As pointed out, e-commerce enjoys numerous advantages over physical retail, particularly in a situation where social distancing continues to be important. Hence, there is a need to provide a policy environment that fosters the uptake and adoption of e-commerce by both consumers and sellers. To achieve this, we recommend a five-step recovery process. The first steps are geared towards fostering an atmosphere of trust and credibility between the Government and market entities.

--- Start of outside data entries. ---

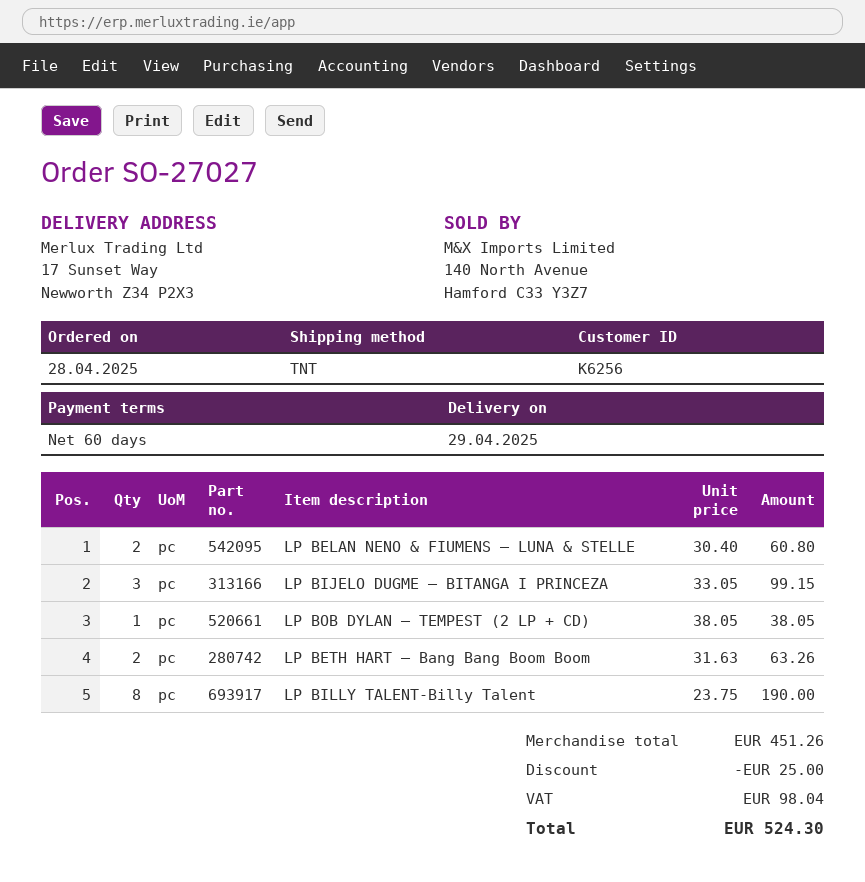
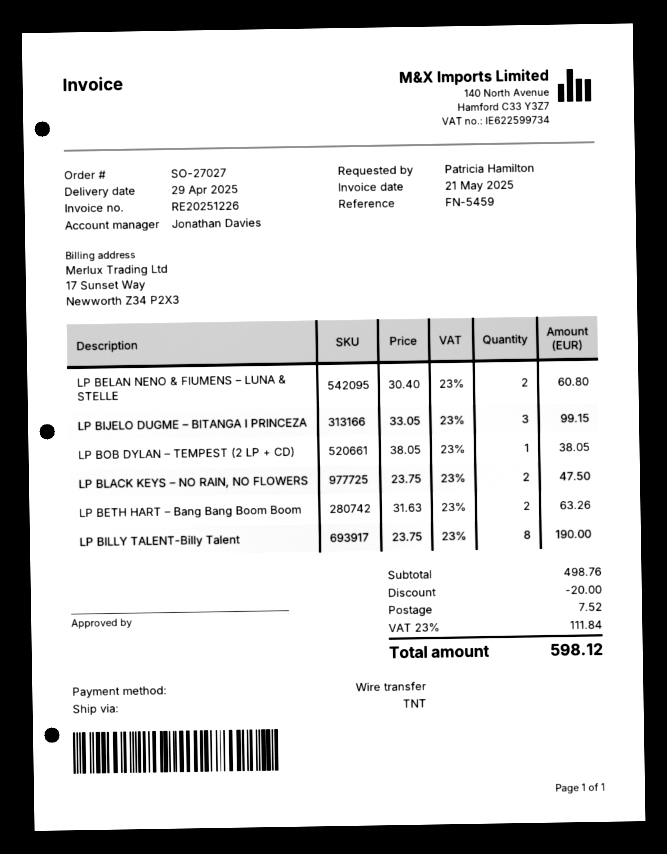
LP BLACK KEYS – NO RAIN, NO FLOWERS: none -> 2 x 23.75 = 47.50
subtotal: 451.26 -> 498.76
discount: 25.00 -> 20.00
shipping: none -> 7.52
tax: 98.04 -> 111.84
total: 524.30 -> 598.12

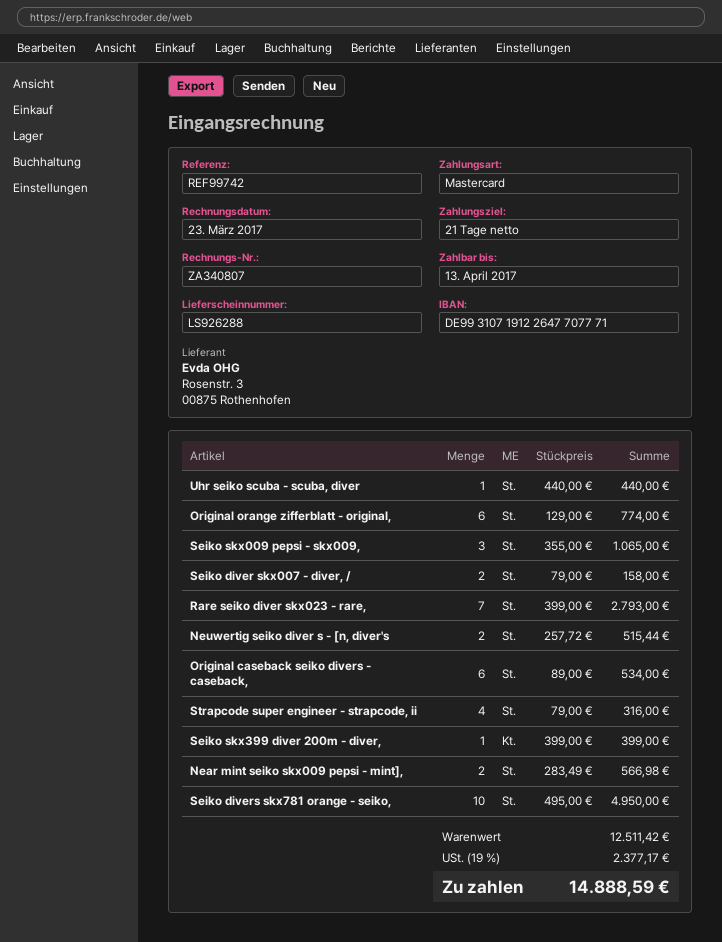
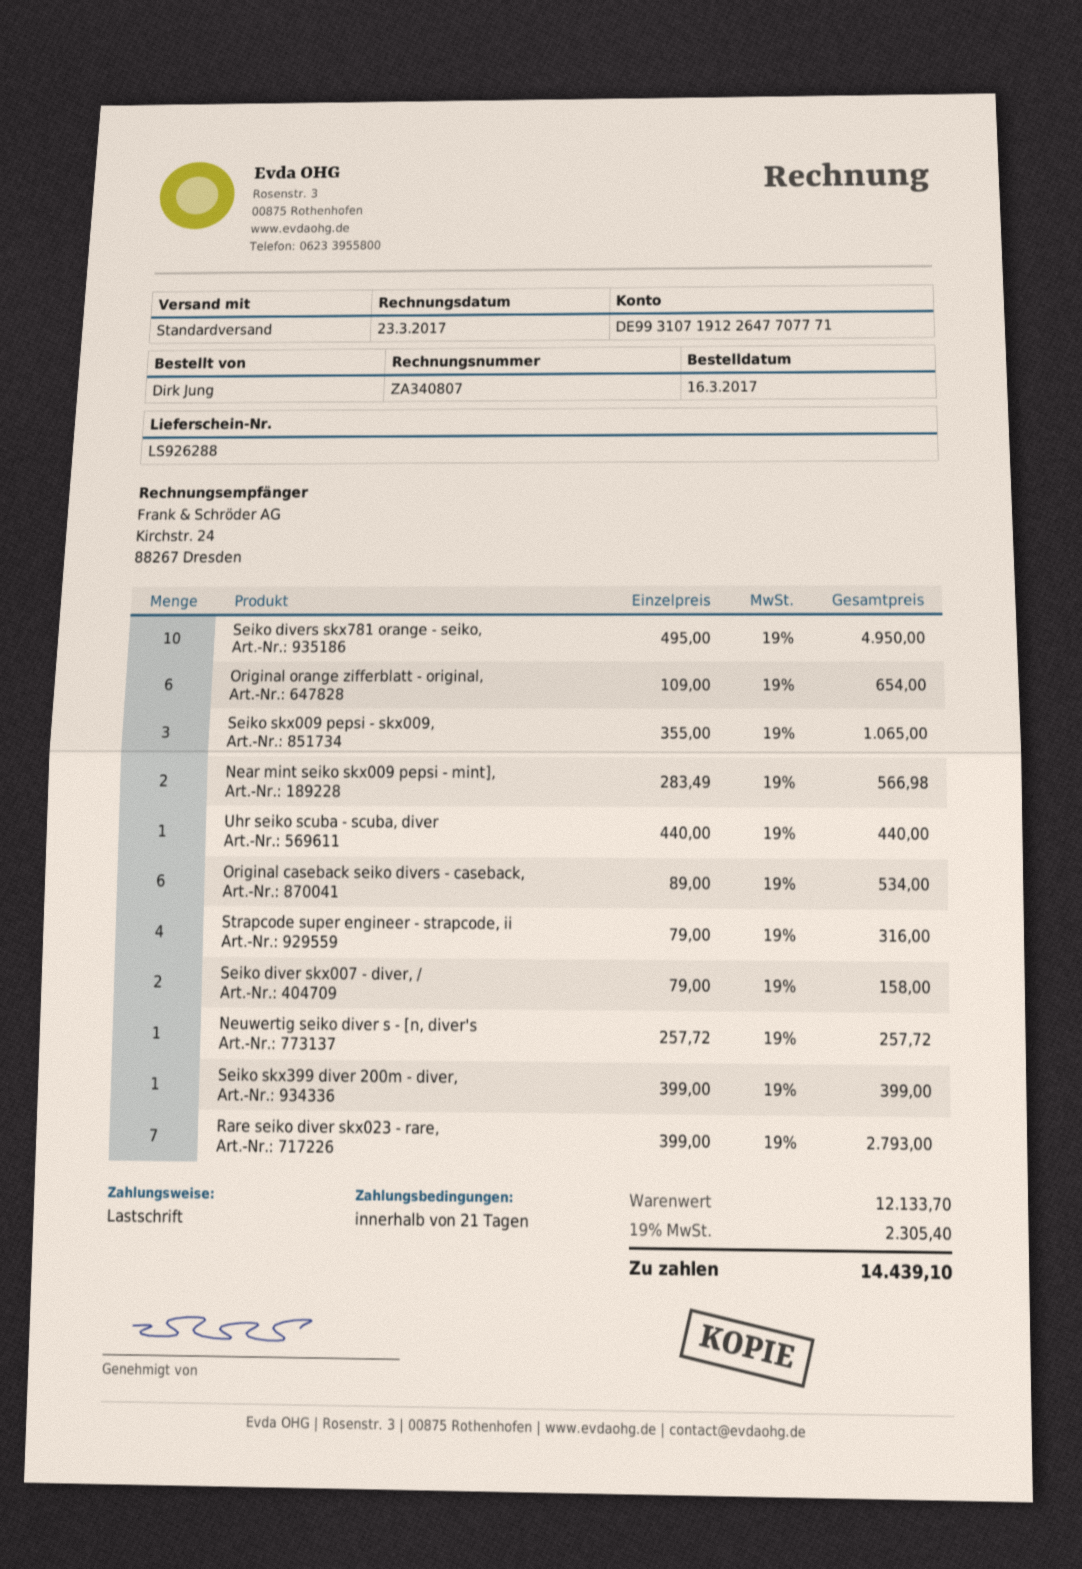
payment method: Mastercard -> direct debit
Original orange zifferblatt - original,: 6 x 129.00 = 774.00 -> 6 x 109.00 = 654.00
Neuwertig seiko diver s - [n, diver's: 2 x 257.72 = 515.44 -> 1 x 257.72 = 257.72
subtotal: 12511.42 -> 12133.70
tax: 19% = 2377.17 -> 19% = 2305.40
total: 14888.59 -> 14439.10

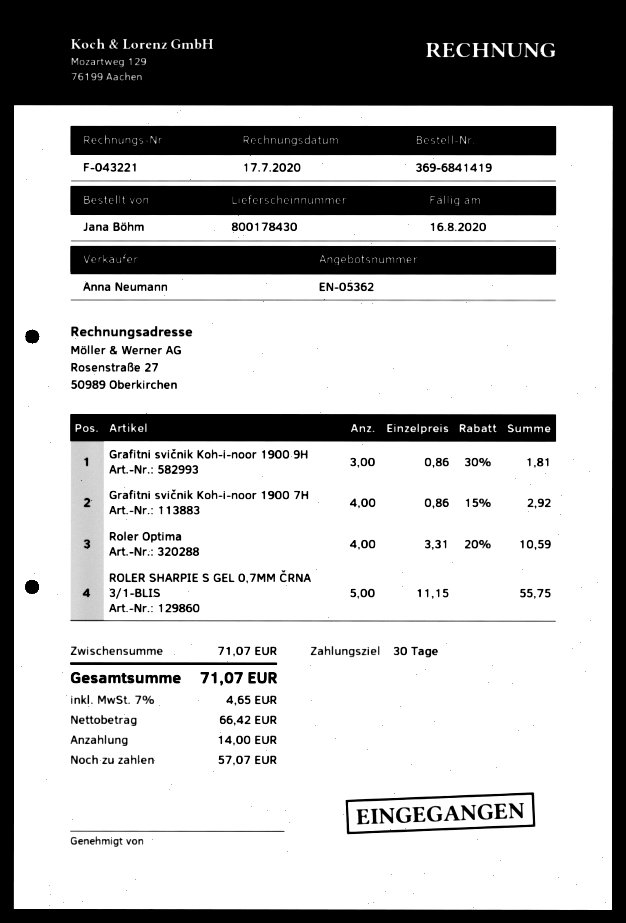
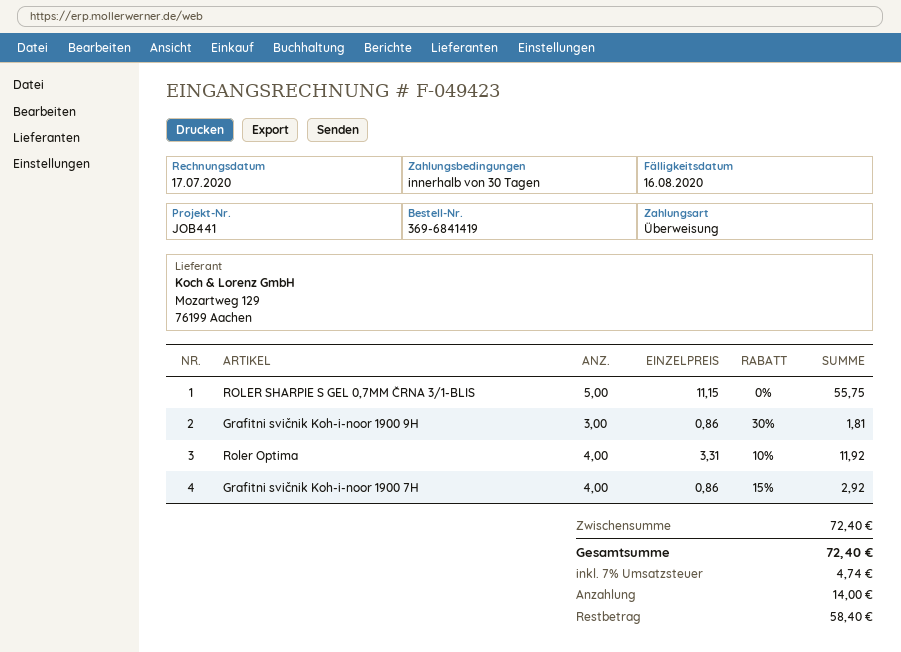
invoice number: F-043221 -> F-049423
Roler Optima: 4 x 3.31 - 20% = 10.59 -> 4 x 3.31 - 10% = 11.92
subtotal: 71.07 -> 72.40
tax: 7% = 4.65 -> 7% = 4.74
total: 71.07 -> 72.40
balance: 57.07 -> 58.40

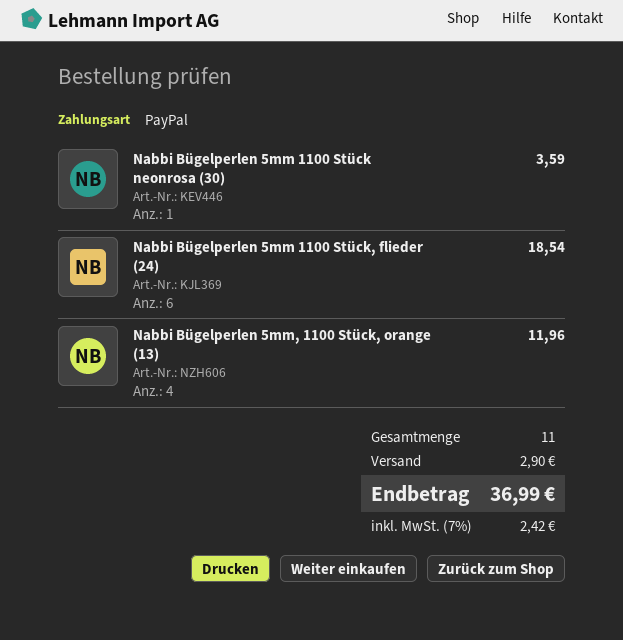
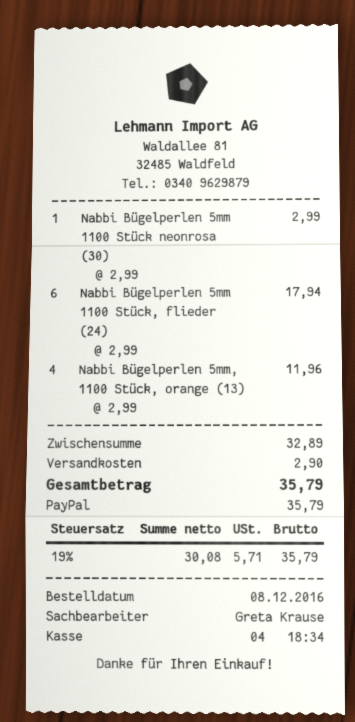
Nabbi Bügelperlen 5mm 1100 Stück neonrosa (30): 1 for 3.59 -> 1 for 2.99
Nabbi Bügelperlen 5mm 1100 Stück, flieder (24): 6 for 18.54 -> 6 for 17.94
tax: 7% = 2.42 -> 19% = 5.71
total: 36.99 -> 35.79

This can be achieved by holding regular consultations, opening avenues for feedback and providing sufficient notice before major changes. Further, policy actions should not skew competition between physical and digital business models. Instead, both models should be allowed to leverage their respective strengths. Finally, the Government must reassess what it seeks to achieve through its proposed e-commerce policy. In the current scenario, a policy framework governing e-retail or e-commerce in general, should look to assist small enterprises in capacity-building for a digitally enabled future through the provision of finance, skill development and underlying infrastructure. There is, therefore, a need to move away from legacy regulatory institutions, based on licensing and control, to an entity that actively participates in capacity-building and development of small and medium retailers in India. In this context, it is worthwhile to explore the role being played by digital economy development authorities in countries such as Malaysia and Vietnam, which actively promote the adoption of digital solutions and e-commerce for SMEs as well as consumers. This approach would be in keeping with the Government’s focus on a Digital India where citizens are able to leverage their connectivity into better opportunities and prospects.